The Minister of Justice & Correctional Services, Ronald Lamola, has published guidelines regarding the conferral of senior attorney and Senior Counsel honours for eligible legal practitioners.

Pretoria News report says the guidelines made it clear that regard must be given to the racial and gender composition of the legal fraternity in the country. The Minister said it is crucial to streamline and transform the Senior Counsel system.

This includes rectifying racial and gender biases that have resulted in the exclusion and marginalisation of previously disadvantaged practitioners from equal participation.

Additionally, efforts must be made to counteract the emerging trend of Senior Counsel honours becoming more focused on self-interest rather than their original purpose of contributing to the development of jurisprudence and the legal profession.

The guidelines were officially published by the Minister after receiving approval from President Cyril Ramaphosa, consulting with legal professionals and considering feedback from the Legal Practice Council.

Lamola said the evolution of the legal practice involves a constant reassessment of past injustices.

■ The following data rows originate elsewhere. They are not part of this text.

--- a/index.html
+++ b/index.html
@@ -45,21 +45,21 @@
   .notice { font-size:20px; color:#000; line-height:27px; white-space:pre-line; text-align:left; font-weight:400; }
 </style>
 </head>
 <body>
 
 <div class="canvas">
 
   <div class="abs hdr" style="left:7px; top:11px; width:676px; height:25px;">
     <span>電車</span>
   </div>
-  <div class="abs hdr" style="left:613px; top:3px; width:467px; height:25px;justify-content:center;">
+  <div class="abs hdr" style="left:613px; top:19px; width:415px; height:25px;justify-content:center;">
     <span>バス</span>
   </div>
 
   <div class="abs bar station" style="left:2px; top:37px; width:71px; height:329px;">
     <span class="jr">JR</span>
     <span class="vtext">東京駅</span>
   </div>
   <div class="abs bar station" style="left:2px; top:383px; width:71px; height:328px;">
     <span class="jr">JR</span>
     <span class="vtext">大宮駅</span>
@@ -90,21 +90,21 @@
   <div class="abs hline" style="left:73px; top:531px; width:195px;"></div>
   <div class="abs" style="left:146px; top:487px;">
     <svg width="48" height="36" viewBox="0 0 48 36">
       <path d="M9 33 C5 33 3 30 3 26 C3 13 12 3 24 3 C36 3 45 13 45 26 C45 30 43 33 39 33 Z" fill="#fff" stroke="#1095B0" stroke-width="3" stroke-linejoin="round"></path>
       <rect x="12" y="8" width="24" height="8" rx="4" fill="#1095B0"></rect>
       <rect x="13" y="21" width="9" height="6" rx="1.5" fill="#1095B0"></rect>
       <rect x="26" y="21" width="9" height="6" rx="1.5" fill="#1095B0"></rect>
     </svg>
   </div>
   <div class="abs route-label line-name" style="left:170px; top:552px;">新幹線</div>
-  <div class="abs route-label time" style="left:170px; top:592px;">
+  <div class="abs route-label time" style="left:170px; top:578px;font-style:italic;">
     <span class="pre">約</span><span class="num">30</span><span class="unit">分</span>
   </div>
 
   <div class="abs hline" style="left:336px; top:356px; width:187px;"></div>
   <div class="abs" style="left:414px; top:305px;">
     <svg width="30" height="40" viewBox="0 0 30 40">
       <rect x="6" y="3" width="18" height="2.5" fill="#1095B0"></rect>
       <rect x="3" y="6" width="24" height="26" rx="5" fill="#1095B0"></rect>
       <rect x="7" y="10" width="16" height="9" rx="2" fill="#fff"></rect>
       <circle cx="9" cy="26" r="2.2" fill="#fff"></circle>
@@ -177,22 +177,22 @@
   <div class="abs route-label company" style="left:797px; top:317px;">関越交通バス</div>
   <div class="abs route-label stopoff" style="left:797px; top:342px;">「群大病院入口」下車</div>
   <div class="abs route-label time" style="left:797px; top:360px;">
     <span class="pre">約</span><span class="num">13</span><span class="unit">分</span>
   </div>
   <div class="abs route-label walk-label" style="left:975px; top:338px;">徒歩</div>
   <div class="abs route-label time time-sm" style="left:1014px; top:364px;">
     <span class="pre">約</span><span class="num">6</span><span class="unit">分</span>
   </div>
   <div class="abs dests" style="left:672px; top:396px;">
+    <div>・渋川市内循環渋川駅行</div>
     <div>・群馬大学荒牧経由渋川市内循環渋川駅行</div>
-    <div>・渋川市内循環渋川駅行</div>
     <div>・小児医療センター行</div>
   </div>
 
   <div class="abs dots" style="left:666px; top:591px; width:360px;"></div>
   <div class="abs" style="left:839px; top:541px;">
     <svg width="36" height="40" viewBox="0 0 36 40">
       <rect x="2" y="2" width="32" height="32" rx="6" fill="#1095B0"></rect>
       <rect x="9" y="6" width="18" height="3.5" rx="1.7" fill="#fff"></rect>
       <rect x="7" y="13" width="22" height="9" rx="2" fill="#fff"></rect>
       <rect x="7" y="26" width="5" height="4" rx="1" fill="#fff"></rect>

‘The colonial system of designating senior advocates as Senior Counsel – which was at times arbitrary and discriminatory – lacked a fair and just criteria. As a result, the status of Senior Counsel was often sought and granted without proper regard for transforming the legal profession,’ he said.

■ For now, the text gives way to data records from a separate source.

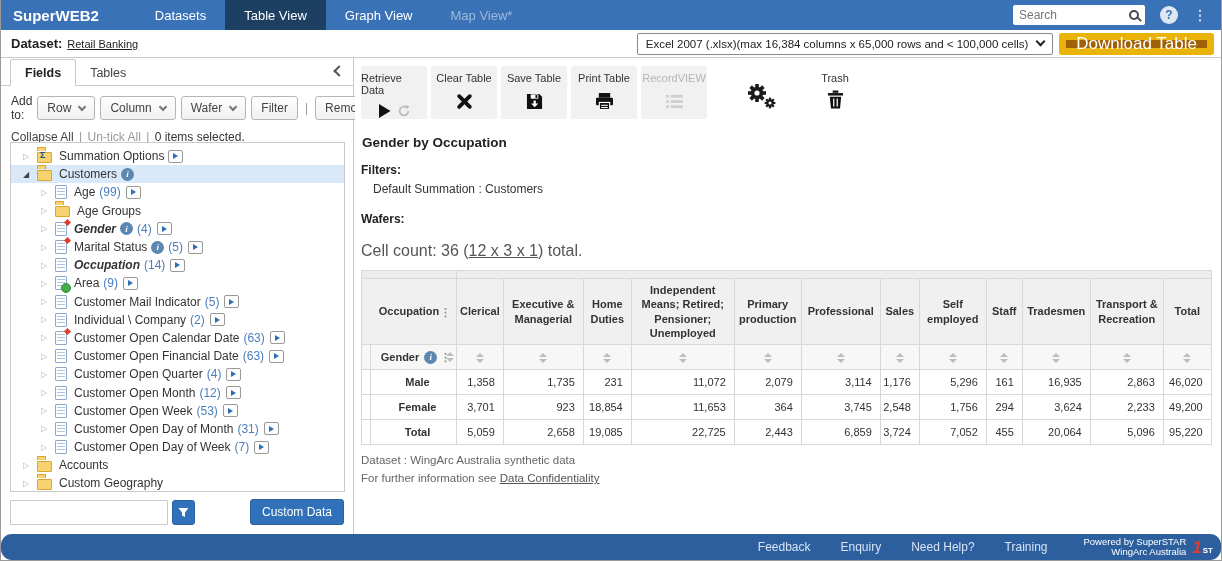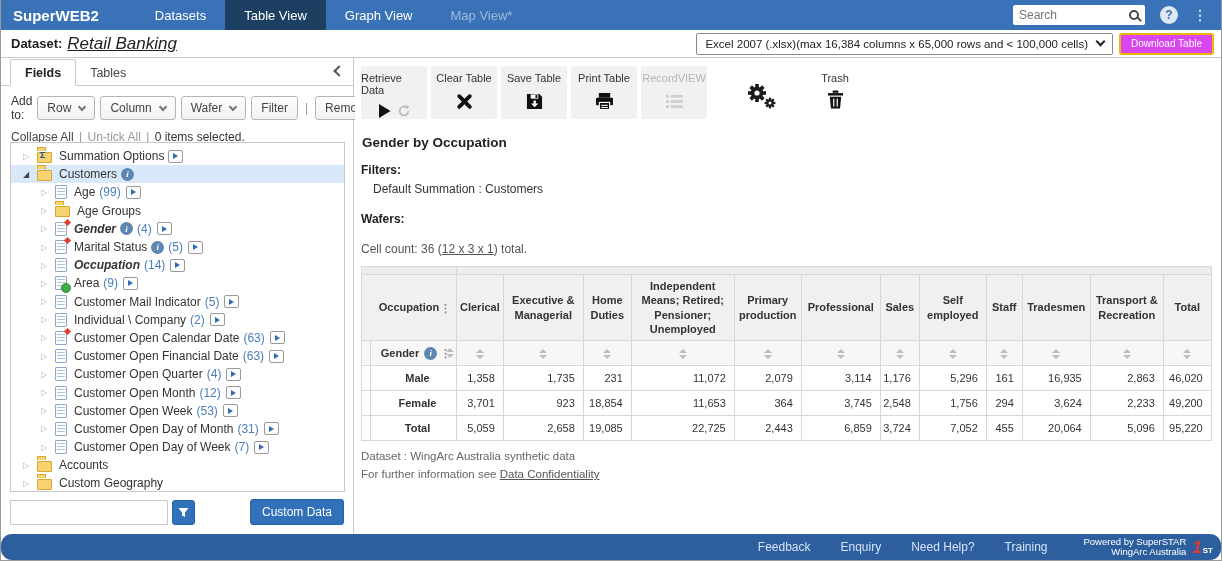--- a/index.html
+++ b/index.html
@@ -18,24 +18,24 @@
   .search-box { width:132px; height:20px; background:#fff; border-radius:2px; display:flex; align-items:center; padding:0 6px; }
   .search-box input { border:none; outline:none; width:100px; font-size:12px; font-family:inherit; color:#333; }
   .mag { width:10px; height:10px; border:2px solid #4a4a4a; border-radius:50%; position:relative; margin-left:auto; }
   .mag::after { content:""; position:absolute; width:6px; height:2px; background:#4a4a4a; right:-5px; bottom:-2px; transform:rotate(45deg); }
   .help-icon { width:18px; height:18px; border-radius:50%; background:#dfe7f2; color:#3a6db4; font-weight:bold; font-size:12px; display:flex; align-items:center; justify-content:center; }
   .nav-kebab { color:#c9d6e8; font-size:14px; font-weight:bold; letter-spacing:0; }
 
   
   .dataset-bar { height:28px; border-bottom:1px solid #c9c9c9; background:#fff; display:flex; align-items:center; padding:0 7px 0 10px; }
   .ds-label { font-weight:bold; font-size:13px; color:#222; }
-  .ds-link { margin-left:5px; font-size:17px; color:#222; text-decoration:underline; cursor:pointer;font-style:italic; }
+  .ds-link { margin-left:5px; font-size:11px; color:#222; text-decoration:underline; cursor:pointer; }
   .export-select { margin-left:auto; height:22px; border:1px solid #8a8a8a; border-radius:2px; background:#fff; display:flex; align-items:center; gap:9px; padding:0 8px; font-size:11.5px; color:#222; cursor:pointer; }
   .sel-chev { width:7px; height:7px; border-right:2px solid #222; border-bottom:2px solid #222; transform:rotate(45deg); margin-top:-4px; }
-  .download-btn { margin-left:6px; height:22px; background:#d946ef; border:2px solid #eab308; border-radius:3px; color:#fff; font-size:10px; display:flex; align-items:center; padding:0 10px; cursor:pointer; }
+  .download-btn { margin-left:6px; height:22px; background:#a16207; border:7px solid #eab308; border-radius:3px; color:#fff; font-size:17px; display:flex; align-items:center; padding:0 10px; cursor:pointer; }
 
   
   .sidebar { position:absolute; left:0; top:58px; width:353px; bottom:0; background:#fff; border-right:1px solid #c9c9c9; }
   .side-tabs { height:28px; border-bottom:1px solid #c9c9c9; display:flex; align-items:flex-end; padding-left:9px; position:relative; }
   .side-tab { padding:6px 14px 5px; font-size:12.5px; color:#444; }
   .side-tab.active { font-weight:bold; color:#222; border:1px solid #c9c9c9; border-bottom:1px solid #fff; border-radius:3px 3px 0 0; margin-bottom:-1px; background:#fff; }
   .collapse-chevron { position:absolute; right:10px; top:9px; width:8px; height:8px; border-left:2px solid #555; border-bottom:2px solid #555; transform:rotate(45deg); cursor:pointer; }
   .addto { display:flex; align-items:center; gap:5px; padding:8px 8px 5px 10px; font-size:12px; color:#333; }
   .sbtn { border:1px solid #b5b5b5; background:linear-gradient(#fefefe,#f1f1f1); border-radius:3px; font-size:12px; color:#444; padding:4px 9px; display:flex; align-items:center; gap:8px; cursor:pointer; }
   .sbtn .chev { width:6px; height:6px; border-right:2px solid #777; border-bottom:2px solid #777; transform:rotate(45deg); margin-top:-3px; }
@@ -78,21 +78,21 @@
   .ticon-box { height:22px; display:flex; align-items:center; justify-content:center; }
   .bare-tool { display:flex; flex-direction:column; align-items:center; gap:6px; font-size:11px; color:#333; padding-top:6px; cursor:pointer; }
   .gear-tool { margin-left:22px; width:56px; padding-top:16px; }
   .trash-tool { margin-left:14px; width:56px; }
 
   .table-title { font-size:13.5px; font-weight:bold; color:#222; margin:9px 0 0 1px; }
   .meta-label { font-size:12px; font-weight:bold; color:#222; }
   .filters-block { margin-top:13px; }
   .filters-value { font-size:12px; color:#333; margin:5px 0 0 12px; }
   .wafers-block { margin-top:16px; }
-  .cellcount { margin-top:16px; font-size:12px; color:#555; }
+  .cellcount { margin-top:16px; font-size:16px; color:#555; }
   .cellcount a { color:#555; text-decoration:underline; cursor:pointer; }
 
   table.data-table { border-collapse:collapse; table-layout:fixed; margin-top:10px; font-size:11px; }
   .data-table th, .data-table td { border:1px solid #d8d8d8; overflow:hidden; }
   tr.strip td { height:8px; background:#ededed; padding:0; }
   tr.hdr th { background:#f0f0f0; color:#333; font-weight:bold; text-align:center; vertical-align:middle; padding:4px 3px; line-height:1.3; height:57px; }
   th.corner { text-align:right; padding-right:16px; position:relative; }
   .kebab { position:absolute; right:5px; top:50%; transform:translateY(-50%); color:#888; font-size:11px; letter-spacing:0; cursor:pointer; }
   tr.sortrow td { background:#f7f7f7; height:25px; text-align:center; }
   td.gutter { background:#f0f0f0; padding:0; }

The Minister said there may be more suitable candidates in any given year that can be considered and that when deciding on the recommendations, due regard must be taken regarding the racial and gender composition and the demographics of the country.

‘Consideration will be given to the reality of race-based and gender-based bias or skewing of briefing patterns of instructions given to attorneys and briefing patterns of advocates,’ Lamola said.